Segment Start: Extracted entries

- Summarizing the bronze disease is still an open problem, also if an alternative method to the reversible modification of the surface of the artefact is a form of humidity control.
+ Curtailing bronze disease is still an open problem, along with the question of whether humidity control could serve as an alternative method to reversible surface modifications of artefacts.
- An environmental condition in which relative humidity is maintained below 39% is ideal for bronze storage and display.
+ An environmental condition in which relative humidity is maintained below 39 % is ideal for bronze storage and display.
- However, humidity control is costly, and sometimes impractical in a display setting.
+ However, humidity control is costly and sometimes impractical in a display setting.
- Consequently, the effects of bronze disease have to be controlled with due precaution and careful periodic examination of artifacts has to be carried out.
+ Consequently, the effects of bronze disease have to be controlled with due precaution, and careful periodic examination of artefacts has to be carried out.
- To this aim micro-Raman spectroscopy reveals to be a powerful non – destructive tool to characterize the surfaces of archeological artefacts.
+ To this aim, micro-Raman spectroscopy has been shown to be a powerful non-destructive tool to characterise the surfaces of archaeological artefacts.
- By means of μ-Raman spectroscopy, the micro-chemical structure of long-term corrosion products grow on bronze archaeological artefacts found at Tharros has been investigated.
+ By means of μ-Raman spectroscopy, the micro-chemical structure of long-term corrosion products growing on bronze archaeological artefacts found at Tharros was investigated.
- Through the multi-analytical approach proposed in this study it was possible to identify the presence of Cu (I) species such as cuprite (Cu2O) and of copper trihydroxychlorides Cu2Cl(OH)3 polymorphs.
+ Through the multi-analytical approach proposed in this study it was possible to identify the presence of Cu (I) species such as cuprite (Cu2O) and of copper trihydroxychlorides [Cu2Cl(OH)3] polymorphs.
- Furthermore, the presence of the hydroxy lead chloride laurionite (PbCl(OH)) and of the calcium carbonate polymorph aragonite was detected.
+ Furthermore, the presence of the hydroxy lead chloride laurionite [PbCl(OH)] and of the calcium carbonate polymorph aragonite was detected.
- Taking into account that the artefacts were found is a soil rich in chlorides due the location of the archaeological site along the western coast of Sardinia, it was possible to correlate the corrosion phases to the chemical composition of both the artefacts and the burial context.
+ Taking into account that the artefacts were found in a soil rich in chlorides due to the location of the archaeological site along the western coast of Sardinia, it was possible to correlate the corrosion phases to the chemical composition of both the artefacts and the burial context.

Segment End: Extracted entries

Each entry shown above is to be duplicated exactly.

- Summarizing the bronze disease is still an open problem, also if an alternative method to the reversible modification of the surface of the artefact is a form of humidity control.
+ Curtailing bronze disease is still an open problem, along with the question of whether humidity control could serve as an alternative method to reversible surface modifications of artefacts.
- An environmental condition in which relative humidity is maintained below 39% is ideal for bronze storage and display.
+ An environmental condition in which relative humidity is maintained below 39 % is ideal for bronze storage and display.
- However, humidity control is costly, and sometimes impractical in a display setting.
+ However, humidity control is costly and sometimes impractical in a display setting.
- Consequently, the effects of bronze disease have to be controlled with due precaution and careful periodic examination of artifacts has to be carried out.
+ Consequently, the effects of bronze disease have to be controlled with due precaution, and careful periodic examination of artefacts has to be carried out.
- To this aim micro-Raman spectroscopy reveals to be a powerful non – destructive tool to characterize the surfaces of archeological artefacts.
+ To this aim, micro-Raman spectroscopy has been shown to be a powerful non-destructive tool to characterise the surfaces of archaeological artefacts.
- By means of μ-Raman spectroscopy, the micro-chemical structure of long-term corrosion products grow on bronze archaeological artefacts found at Tharros has been investigated.
+ By means of μ-Raman spectroscopy, the micro-chemical structure of long-term corrosion products growing on bronze archaeological artefacts found at Tharros was investigated.
- Through the multi-analytical approach proposed in this study it was possible to identify the presence of Cu (I) species such as cuprite (Cu2O) and of copper trihydroxychlorides Cu2Cl(OH)3 polymorphs.
+ Through the multi-analytical approach proposed in this study it was possible to identify the presence of Cu (I) species such as cuprite (Cu2O) and of copper trihydroxychlorides [Cu2Cl(OH)3] polymorphs.
- Furthermore, the presence of the hydroxy lead chloride laurionite (PbCl(OH)) and of the calcium carbonate polymorph aragonite was detected.
+ Furthermore, the presence of the hydroxy lead chloride laurionite [PbCl(OH)] and of the calcium carbonate polymorph aragonite was detected.
- Taking into account that the artefacts were found is a soil rich in chlorides due the location of the archaeological site along the western coast of Sardinia, it was possible to correlate the corrosion phases to the chemical composition of both the artefacts and the burial context.
+ Taking into account that the artefacts were found in a soil rich in chlorides due to the location of the archaeological site along the western coast of Sardinia, it was possible to correlate the corrosion phases to the chemical composition of both the artefacts and the burial context.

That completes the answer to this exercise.